I just noticed today that the curtains in my room behave weirdly when fan is switched on. Let me give a rough sketch of what happens before and after the fan is switched on. Below is the side-view.

The window wall has four curtains and this is the case for the middle two curtains.

Before switching on the fan in the room, the curtain is nearly parallel to the window wall behind it.
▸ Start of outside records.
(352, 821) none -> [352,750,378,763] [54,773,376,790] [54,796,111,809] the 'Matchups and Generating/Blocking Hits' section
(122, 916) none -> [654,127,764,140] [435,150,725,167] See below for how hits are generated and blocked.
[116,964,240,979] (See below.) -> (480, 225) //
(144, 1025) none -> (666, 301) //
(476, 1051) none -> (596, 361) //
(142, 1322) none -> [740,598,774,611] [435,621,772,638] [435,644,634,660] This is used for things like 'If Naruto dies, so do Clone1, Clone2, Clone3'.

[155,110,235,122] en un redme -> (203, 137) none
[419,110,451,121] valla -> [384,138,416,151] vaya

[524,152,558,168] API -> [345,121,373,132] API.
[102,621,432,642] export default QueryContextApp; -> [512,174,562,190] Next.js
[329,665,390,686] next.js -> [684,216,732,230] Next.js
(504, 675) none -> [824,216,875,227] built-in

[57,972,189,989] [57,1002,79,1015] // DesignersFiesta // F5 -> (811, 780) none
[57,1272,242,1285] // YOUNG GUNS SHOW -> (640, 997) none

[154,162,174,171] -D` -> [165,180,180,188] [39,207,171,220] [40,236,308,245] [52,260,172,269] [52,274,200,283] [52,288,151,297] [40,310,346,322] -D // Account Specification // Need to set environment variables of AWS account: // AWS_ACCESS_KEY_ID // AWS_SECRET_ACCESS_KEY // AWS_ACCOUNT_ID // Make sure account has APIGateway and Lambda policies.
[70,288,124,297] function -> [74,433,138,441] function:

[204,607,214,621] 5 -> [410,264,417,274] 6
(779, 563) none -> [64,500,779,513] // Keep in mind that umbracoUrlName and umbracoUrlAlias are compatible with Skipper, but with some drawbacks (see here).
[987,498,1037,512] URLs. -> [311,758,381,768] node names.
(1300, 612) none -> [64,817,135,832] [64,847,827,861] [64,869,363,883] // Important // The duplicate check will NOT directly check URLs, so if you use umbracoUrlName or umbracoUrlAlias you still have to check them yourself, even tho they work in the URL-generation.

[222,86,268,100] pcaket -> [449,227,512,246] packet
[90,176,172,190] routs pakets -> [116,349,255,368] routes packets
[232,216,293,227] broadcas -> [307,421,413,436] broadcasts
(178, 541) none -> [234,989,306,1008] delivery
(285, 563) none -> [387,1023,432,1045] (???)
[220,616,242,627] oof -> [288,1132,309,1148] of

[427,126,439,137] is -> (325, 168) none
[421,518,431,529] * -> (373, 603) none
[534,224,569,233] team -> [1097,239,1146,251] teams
But when the fan is switched on it starts behaving weirdly and three things happen mostly, some times in order then without order:

1. The curvature of the curtain becomes as in the fig. 2 that is a bulge in middle appears and the lower part kind of goes nearer.
2. Sometimes the bulge gets sucked inwards with the lower part still being near.
3. The entire curtain middle and lower both get swept away as shown in fig. 3

I thought that Bernoulli's equation would be able to explain this and below is the diagram for the application for the same.
$$\mathrm{P_0 + 0 = P + \frac{1}2\rho v^2}$$This comes with the assumption that the velocity of air behind the curtains is 0. Now the outward pressure difference is: $$\mathrm{\triangle P = \frac{1}2\rho v^2}$$ but this can only explain the outer bulge and nothing else. Thus I have got two questions here;

Why does this happen?Also is it possible mathematically to find out the curvature of the curtain in fig.2?